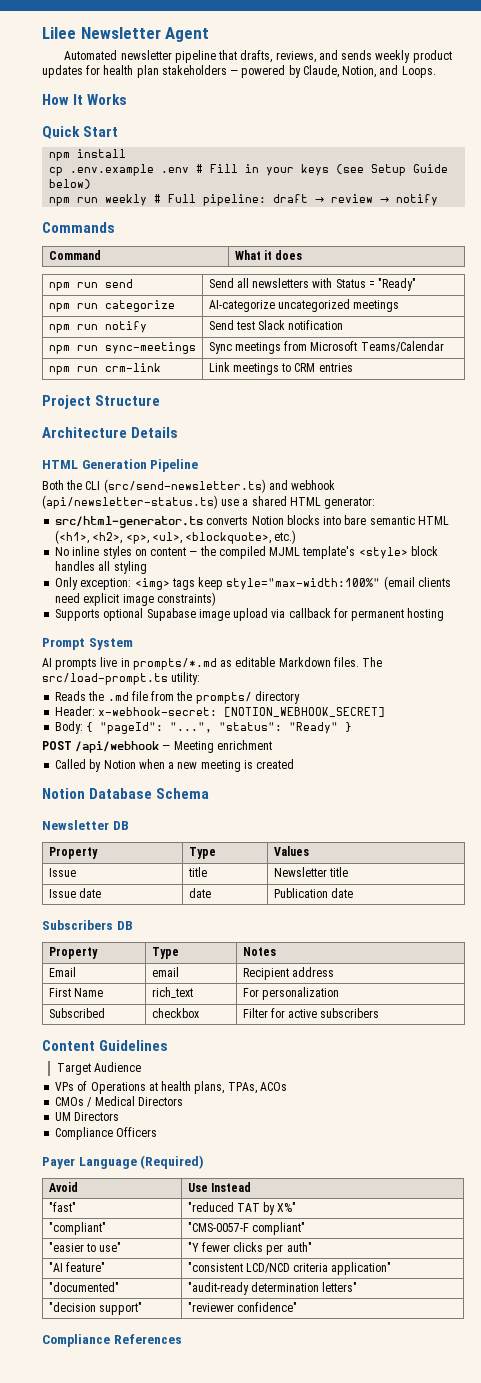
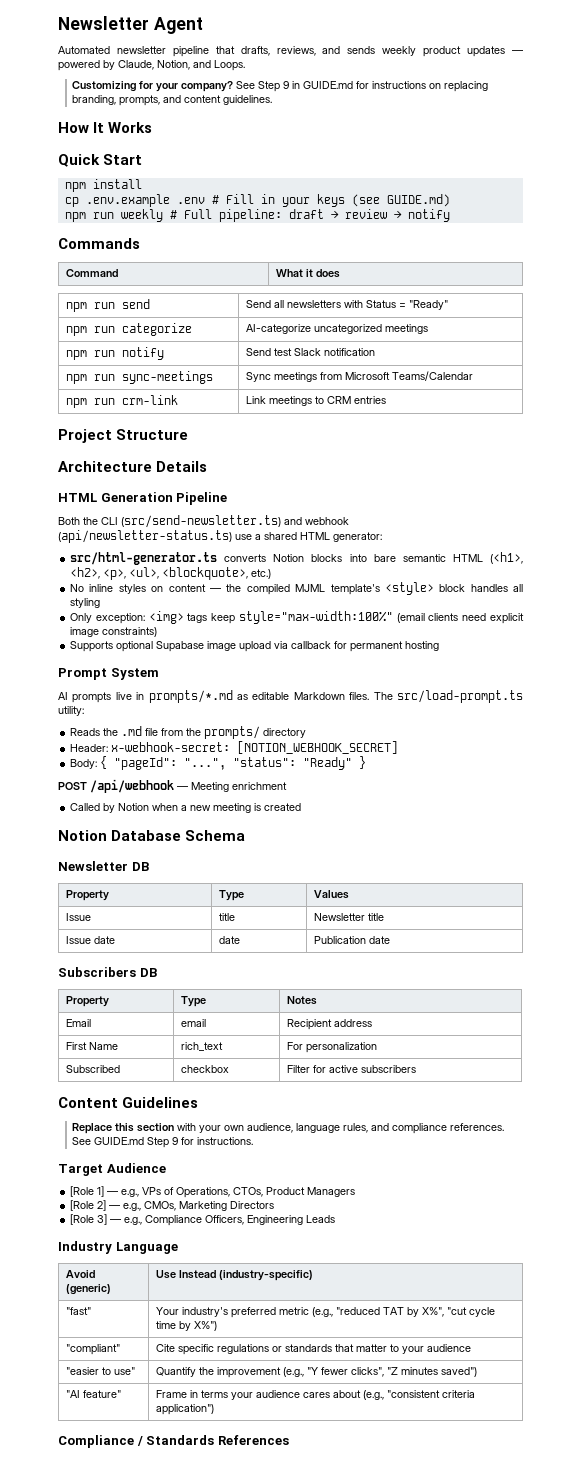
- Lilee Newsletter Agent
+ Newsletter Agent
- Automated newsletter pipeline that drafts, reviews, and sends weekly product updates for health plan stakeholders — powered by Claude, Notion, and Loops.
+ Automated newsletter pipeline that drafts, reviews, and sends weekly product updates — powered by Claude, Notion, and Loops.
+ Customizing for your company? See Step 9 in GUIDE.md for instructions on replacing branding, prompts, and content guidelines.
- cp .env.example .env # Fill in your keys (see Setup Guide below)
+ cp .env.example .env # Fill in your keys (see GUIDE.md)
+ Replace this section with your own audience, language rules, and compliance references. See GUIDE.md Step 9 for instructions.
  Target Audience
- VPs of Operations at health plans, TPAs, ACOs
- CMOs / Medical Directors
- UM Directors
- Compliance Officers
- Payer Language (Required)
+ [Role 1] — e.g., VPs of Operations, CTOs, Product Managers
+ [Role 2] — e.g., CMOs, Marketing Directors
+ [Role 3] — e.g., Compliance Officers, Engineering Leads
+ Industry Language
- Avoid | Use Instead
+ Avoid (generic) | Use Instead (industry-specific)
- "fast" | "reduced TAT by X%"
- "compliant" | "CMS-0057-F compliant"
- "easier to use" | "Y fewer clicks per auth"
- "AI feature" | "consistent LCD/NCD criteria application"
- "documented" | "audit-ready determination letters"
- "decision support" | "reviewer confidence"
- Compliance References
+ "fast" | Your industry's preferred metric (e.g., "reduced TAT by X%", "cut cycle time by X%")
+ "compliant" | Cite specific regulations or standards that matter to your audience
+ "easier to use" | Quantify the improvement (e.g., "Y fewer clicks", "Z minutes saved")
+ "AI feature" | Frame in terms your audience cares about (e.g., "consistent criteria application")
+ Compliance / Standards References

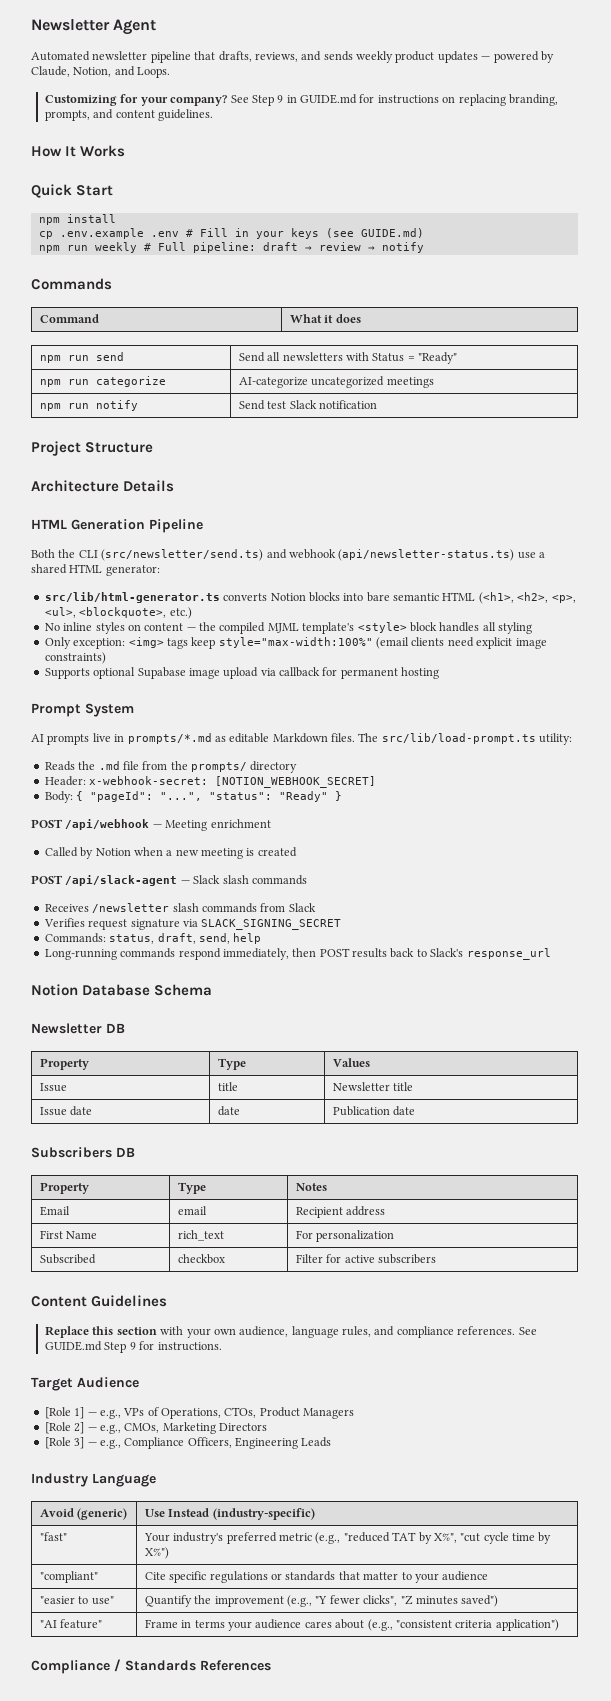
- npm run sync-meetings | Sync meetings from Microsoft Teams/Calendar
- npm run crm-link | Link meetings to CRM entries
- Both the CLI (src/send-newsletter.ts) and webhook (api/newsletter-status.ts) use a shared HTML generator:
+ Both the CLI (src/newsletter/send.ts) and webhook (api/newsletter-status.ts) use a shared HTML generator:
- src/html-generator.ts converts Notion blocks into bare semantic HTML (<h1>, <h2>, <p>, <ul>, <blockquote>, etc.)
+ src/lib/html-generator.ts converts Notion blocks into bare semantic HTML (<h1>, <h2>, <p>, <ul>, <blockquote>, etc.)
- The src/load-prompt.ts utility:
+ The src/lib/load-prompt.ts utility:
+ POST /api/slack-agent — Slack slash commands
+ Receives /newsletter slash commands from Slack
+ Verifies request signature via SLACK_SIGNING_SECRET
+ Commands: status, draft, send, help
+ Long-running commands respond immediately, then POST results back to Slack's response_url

(Instructions to follow) Find out how many lines above hold "blocks". Write only the number.

(Task output) 2